Problem requirements. Scan the records below for the line with "payment method: cheque -> bank transfer" and the line with "YAMAHA MT-09/ABS [2013-2016]". Repeat those two lines and every line between them exactly, and nothing else.

*** Data ***

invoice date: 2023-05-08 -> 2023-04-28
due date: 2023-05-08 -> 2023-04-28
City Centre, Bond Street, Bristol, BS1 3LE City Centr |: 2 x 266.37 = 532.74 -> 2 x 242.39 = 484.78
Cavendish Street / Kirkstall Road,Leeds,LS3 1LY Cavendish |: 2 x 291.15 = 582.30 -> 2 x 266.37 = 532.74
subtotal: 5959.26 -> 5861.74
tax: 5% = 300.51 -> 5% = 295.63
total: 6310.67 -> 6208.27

***
*** Data ***

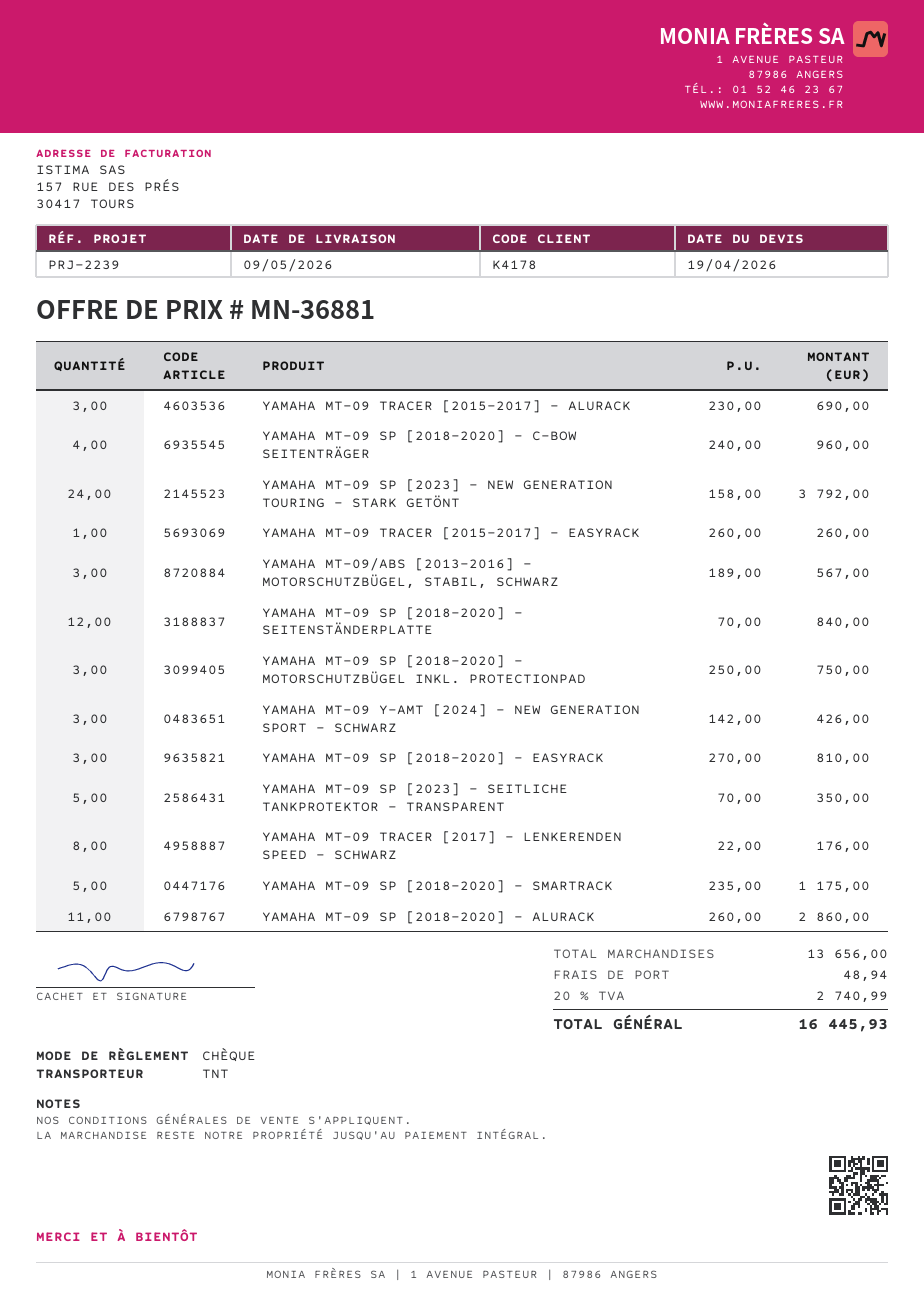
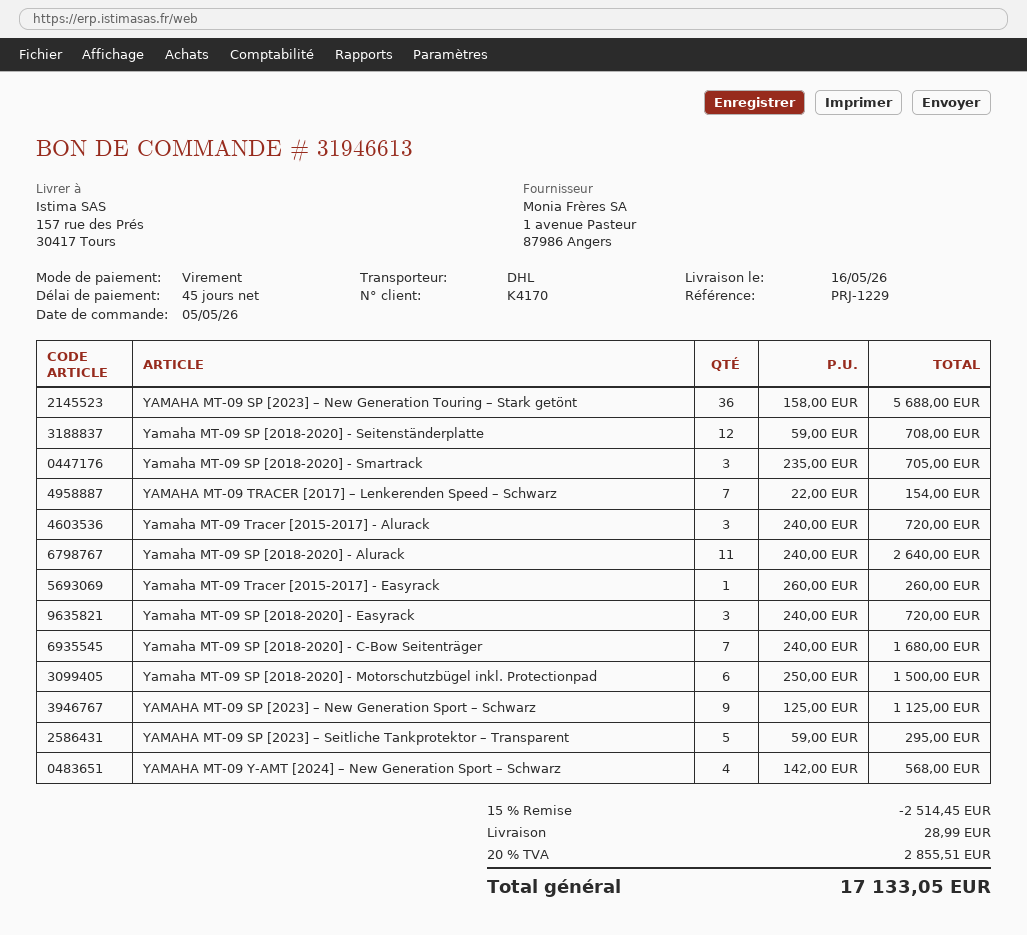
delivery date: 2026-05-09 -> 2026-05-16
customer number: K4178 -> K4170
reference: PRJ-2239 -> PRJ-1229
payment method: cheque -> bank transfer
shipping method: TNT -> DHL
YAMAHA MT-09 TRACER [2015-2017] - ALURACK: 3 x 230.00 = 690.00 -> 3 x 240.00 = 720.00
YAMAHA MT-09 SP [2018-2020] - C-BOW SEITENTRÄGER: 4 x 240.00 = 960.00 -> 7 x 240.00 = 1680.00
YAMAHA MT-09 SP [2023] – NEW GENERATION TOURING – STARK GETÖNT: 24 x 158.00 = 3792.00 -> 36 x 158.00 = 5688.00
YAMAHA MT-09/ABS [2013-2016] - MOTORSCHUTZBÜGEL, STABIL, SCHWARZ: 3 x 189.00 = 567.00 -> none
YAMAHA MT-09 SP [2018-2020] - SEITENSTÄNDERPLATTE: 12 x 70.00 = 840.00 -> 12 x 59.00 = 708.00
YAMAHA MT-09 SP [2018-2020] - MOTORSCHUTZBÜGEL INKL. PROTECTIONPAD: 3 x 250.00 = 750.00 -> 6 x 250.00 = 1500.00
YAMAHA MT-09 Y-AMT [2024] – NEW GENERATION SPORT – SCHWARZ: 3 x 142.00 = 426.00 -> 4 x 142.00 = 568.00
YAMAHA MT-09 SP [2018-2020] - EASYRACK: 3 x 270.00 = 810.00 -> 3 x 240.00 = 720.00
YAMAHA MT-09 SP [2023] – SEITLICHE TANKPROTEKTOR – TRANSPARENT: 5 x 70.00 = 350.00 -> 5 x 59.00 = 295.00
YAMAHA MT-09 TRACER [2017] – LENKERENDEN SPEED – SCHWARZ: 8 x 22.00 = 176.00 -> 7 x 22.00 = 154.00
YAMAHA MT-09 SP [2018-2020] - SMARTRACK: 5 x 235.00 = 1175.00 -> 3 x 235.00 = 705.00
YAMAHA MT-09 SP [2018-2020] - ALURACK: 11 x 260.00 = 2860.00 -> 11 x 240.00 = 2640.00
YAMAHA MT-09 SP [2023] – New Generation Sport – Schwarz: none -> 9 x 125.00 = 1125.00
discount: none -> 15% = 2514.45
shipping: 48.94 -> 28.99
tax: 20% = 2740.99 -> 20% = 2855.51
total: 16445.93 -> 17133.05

***
*** Data ***

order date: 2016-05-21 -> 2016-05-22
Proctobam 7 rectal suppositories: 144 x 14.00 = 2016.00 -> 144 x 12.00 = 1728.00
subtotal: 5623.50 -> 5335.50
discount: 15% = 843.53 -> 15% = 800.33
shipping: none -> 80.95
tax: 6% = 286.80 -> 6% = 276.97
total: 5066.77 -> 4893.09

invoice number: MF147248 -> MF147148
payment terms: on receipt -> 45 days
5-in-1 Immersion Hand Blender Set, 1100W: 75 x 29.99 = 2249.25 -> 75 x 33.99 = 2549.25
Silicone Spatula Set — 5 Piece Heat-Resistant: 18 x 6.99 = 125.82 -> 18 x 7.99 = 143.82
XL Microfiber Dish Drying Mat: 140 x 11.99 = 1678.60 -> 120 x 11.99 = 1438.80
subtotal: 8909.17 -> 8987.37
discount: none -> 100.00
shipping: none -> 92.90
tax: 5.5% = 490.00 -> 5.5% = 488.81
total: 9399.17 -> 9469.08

***

Expected output.
payment method: cheque -> bank transfer
shipping method: TNT -> DHL
YAMAHA MT-09 TRACER [2015-2017] - ALURACK: 3 x 230.00 = 690.00 -> 3 x 240.00 = 720.00
YAMAHA MT-09 SP [2018-2020] - C-BOW SEITENTRÄGER: 4 x 240.00 = 960.00 -> 7 x 240.00 = 1680.00
YAMAHA MT-09 SP [2023] – NEW GENERATION TOURING – STARK GETÖNT: 24 x 158.00 = 3792.00 -> 36 x 158.00 = 5688.00
YAMAHA MT-09/ABS [2013-2016] - MOTORSCHUTZBÜGEL, STABIL, SCHWARZ: 3 x 189.00 = 567.00 -> none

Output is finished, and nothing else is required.